This invention relates to gas permeable fibrous bodies, more particularly for use as tobacco smoke filters in cigarettes and other smoking articles. It is anticipated, however, that the primary use for fibrous bodies in accordance with the invention will be in the field of cigarette filters. Accordingly, the discussion which follows will be oriented toward this application of the invention but without limiting intent.
Considerable effort has been expended in recent times in developing the ultimate cigarette filter. In fabricating filters for use in connection with cigarettes and the like, a number of considerations, frequently conflicting, must be taken into account and balanced. Filtration efficiency (i.e., the ability of a filter to remove undesirable constituents from tobacco smoke) is clearly a primary consideration, but this must frequently be compromised in order for the filter to possess other properties which make it commercially practicable and acceptable. Such other properties include pressure drop, taste, hardness and cost. Generally, it may be stated that a major object in the development of the optimum cigarette filter is to obtain maximum filtration efficiency consistent with an acceptable combination of the other parameters.
Reasonably high filtration efficiency, or so called "low tar" cigarette filters have been available for some time. An effective filter of this type is disclosed, for example, in my earlier U.S. Pat. No. 3,533,416. This filter found significant commercial success but is rather high in cost and has a limit of about 70% filtration. Relatively high filtration efficiencies have also been obtained with ventilated-type filters in which the smoke is diluted with inhaled air, but such filters tend to suffer from a loss of taste.
An alternative approach to the manufacture of high efficiency cigarette filters was a proposal disclosed, for example, in prior U.S. Pat. Nos. 3,595,245 and 3,615,995 which utilizes a tow or roving of extremely fine entangled melt blown plastic fibers to form a filter rod. In the melt blown manufacturing process, a large array of fibers are extruded in a stream of pressurized gas through individual extrusion dies in a die head, and the fibers are gathered together by one or another technique to form an entangled tow or roving ultimately used to form a filter rod. The melt blown process can be controlled to produce extremely fine fibers down to about 0.01 microns in diameter and accordingly the process would appear to lend itself to the production of filter rod material of very high filtration efficiency because of the large retention area available in a tow or roving made from such fine fiber material.
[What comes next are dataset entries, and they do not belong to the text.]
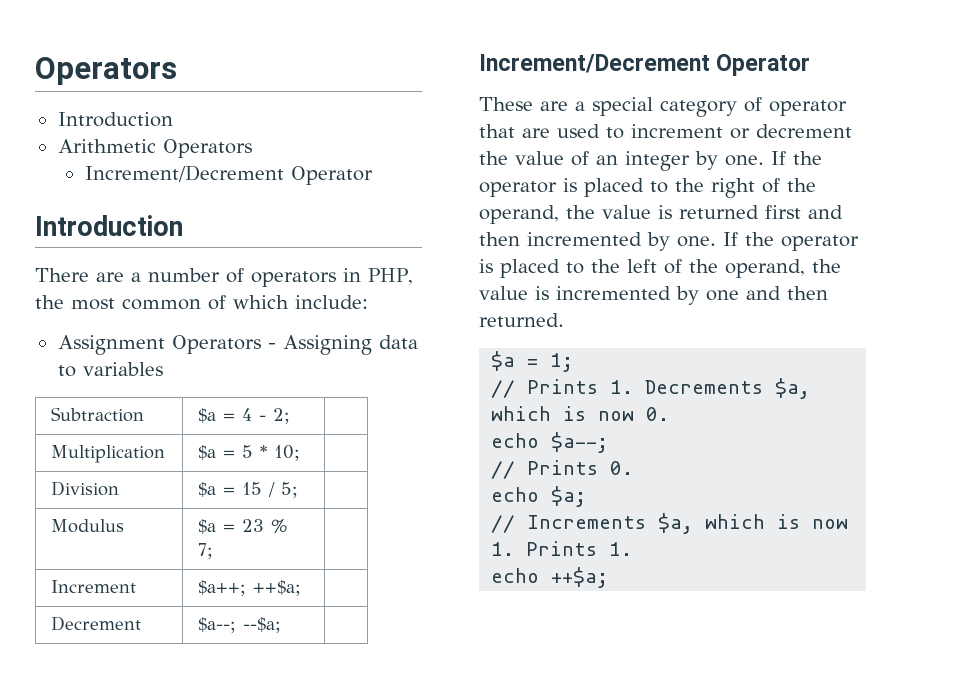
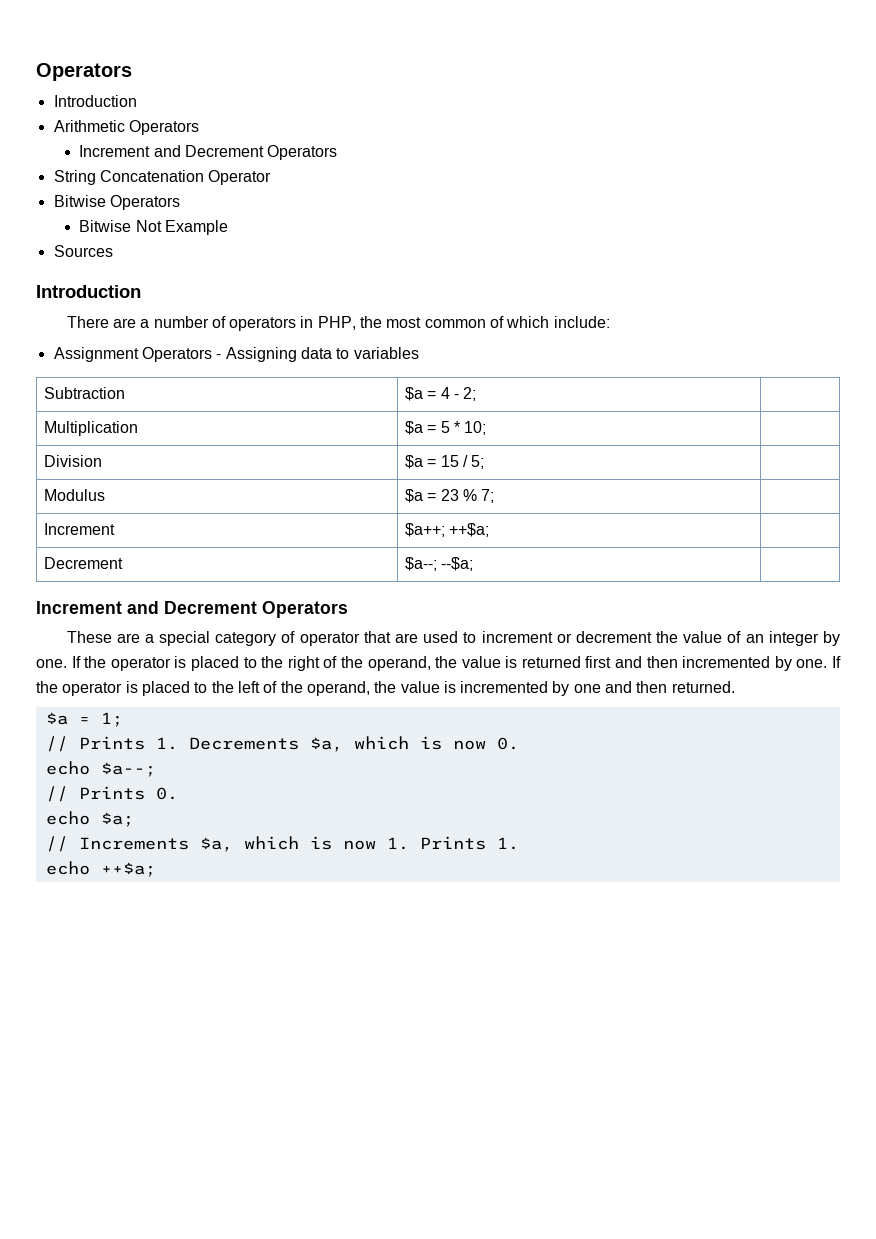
[84,165,373,185] Increment/Decrement Operator -> [79,145,338,160] [53,170,272,185] [53,195,180,210] [79,220,229,235] [53,245,113,257] Increment and Decrement Operators // String Concatenation Operator // Bitwise Operators // Bitwise Not Example // Sources
[479,54,811,76] Increment/Decrement Operator -> [36,601,348,618] Increment and Decrement Operators

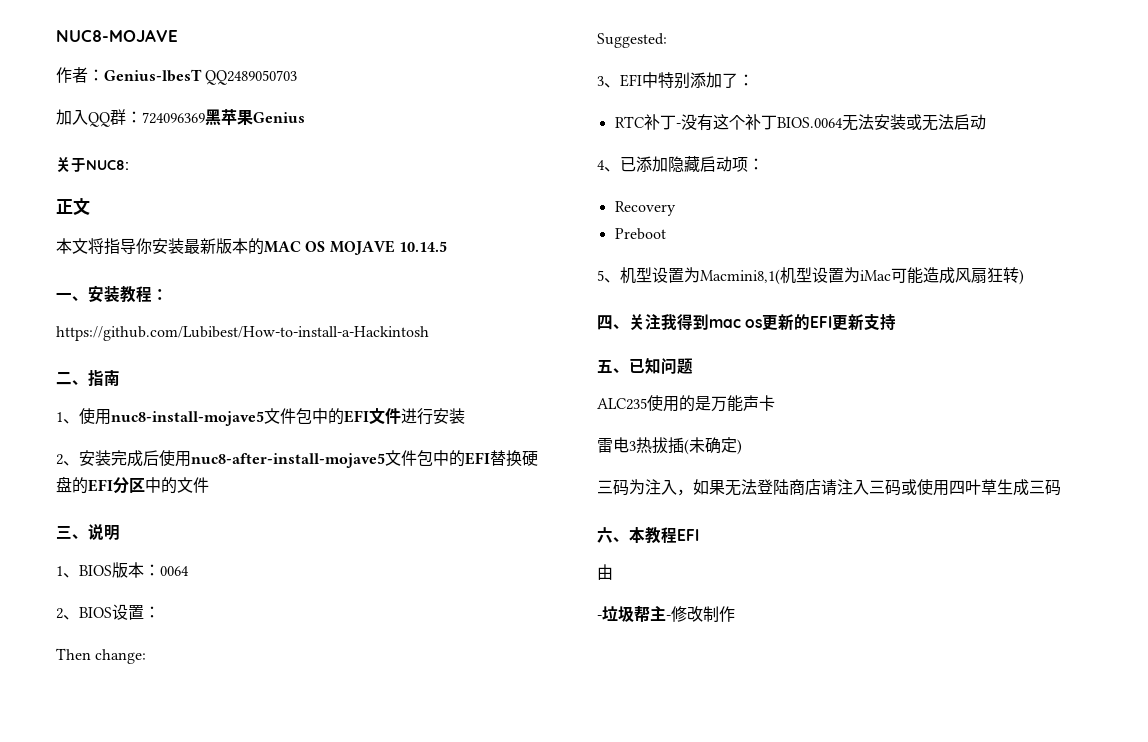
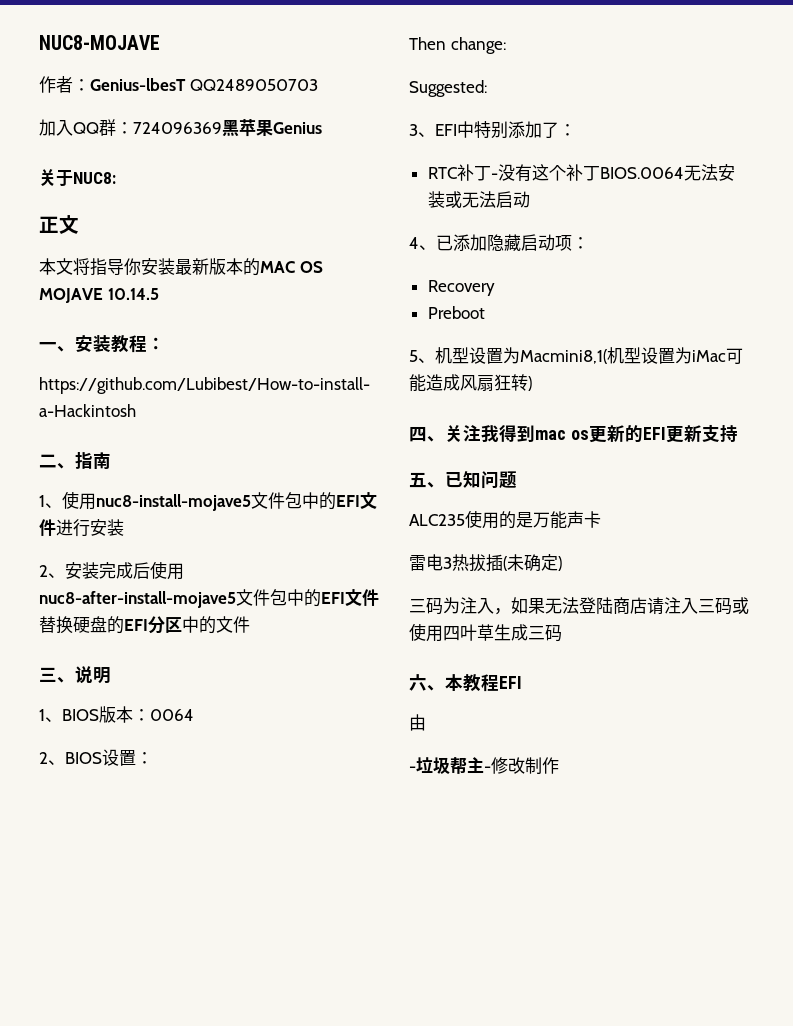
(490, 458) none -> [345,589,379,607] 文件

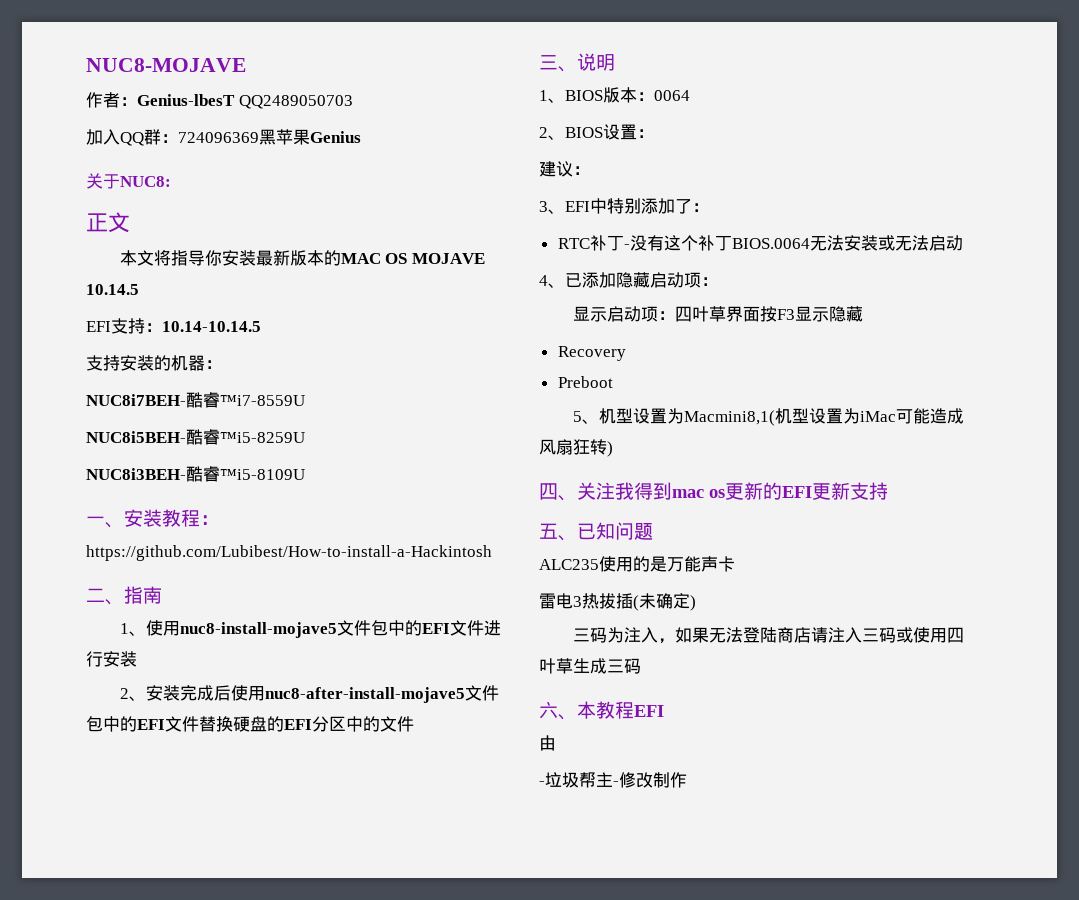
(159, 294) none -> [86,318,261,334] [86,355,222,371] [86,392,305,408] [86,429,305,445] [86,466,305,482] // EFI支持：10.14-10.14.5 // 支持安装的机器： // NUC8i7BEH-酷睿™i7-8559U // NUC8i5BEH-酷睿™i5-8259U // NUC8i3BEH-酷睿™i5-8109U
[409,37,506,54] [409,80,487,97] Then change: // Suggested: -> [539,161,590,177] 建议：
(589, 243) none -> [572,306,863,322] // 显示启动项：四叶草界面按F3显示隐藏

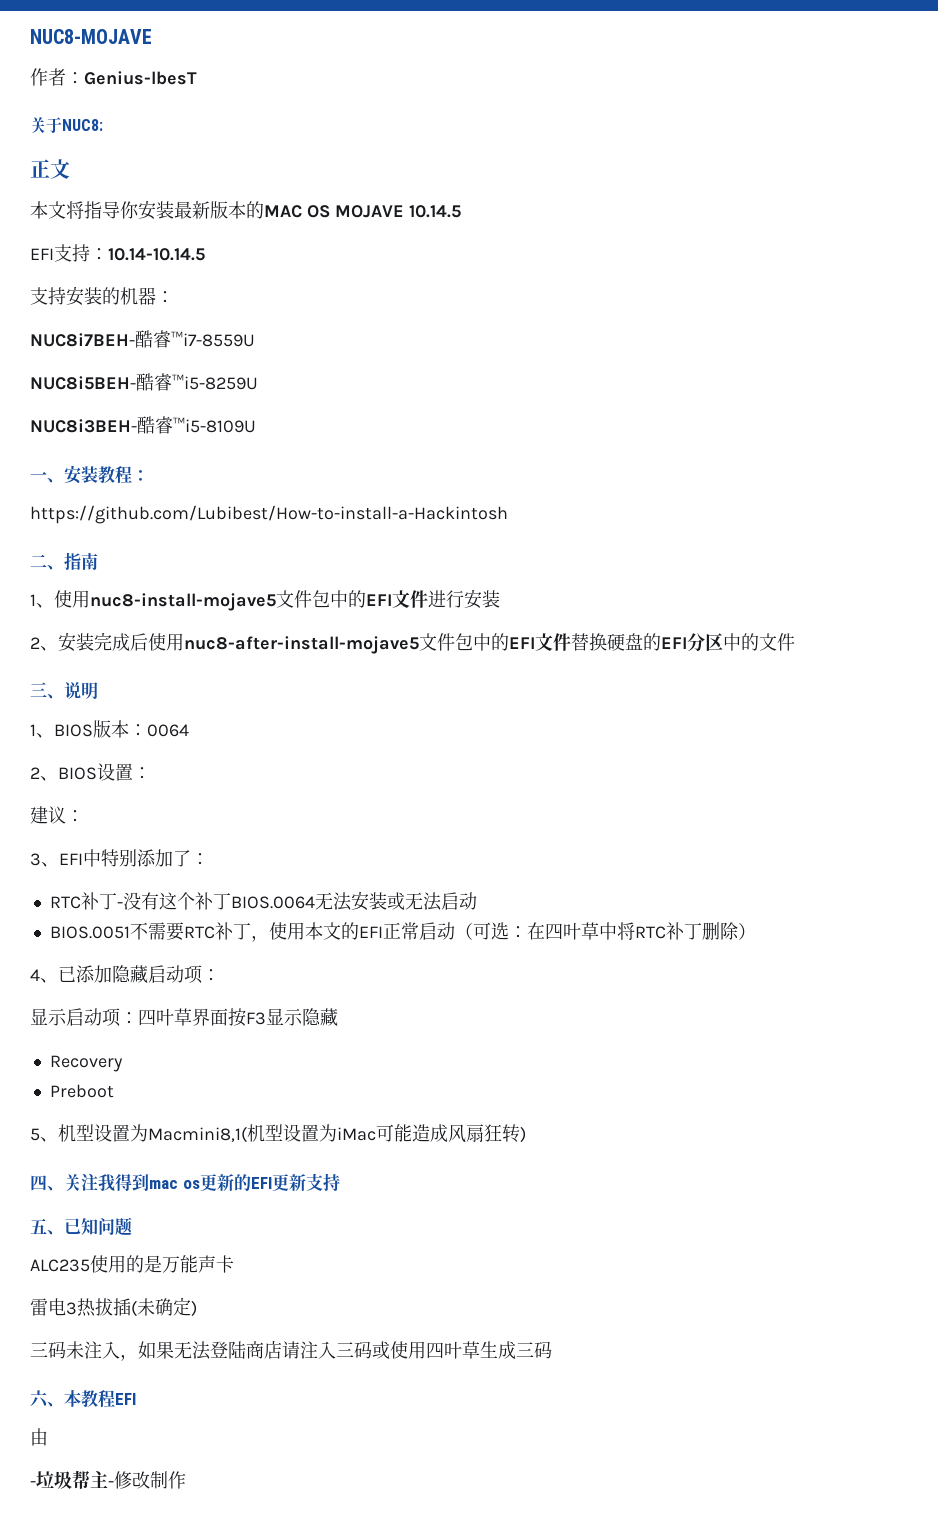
[238,95,353,109] [86,129,361,146] QQ2489050703 // 加入QQ群：724096369黑苹果Genius -> (197, 78) none
(963, 243) none -> [49,922,756,942] // BIOS.0051不需要RTC补丁，使用本文的EFI正常启动（可选：在四叶草中将RTC补丁删除）
[606,627,624,643] 为 -> [66,1341,84,1359] 未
In practice, however, applicant is unaware of any cigarette filter made by the melt blown process which had a filtration efficiency substantially over 70%. This is believed to be due to the fact that to obtain a usable pressure drop with such ultra-fine fibers, the bulk density of the filter should be below about 0.1 gram per cc, and with ultra-fine fibers below about 8 microns in diameter, if the bulk density is reduced below 0.1 gram per cc, the physical properties of the resultant product, particularly its structural integrity, are unacceptable for use as a cigarette filter. While resins and other bonding agents can be added to the tow to improve its structural integrity, these can affect both pressure drop and filtration characteristics.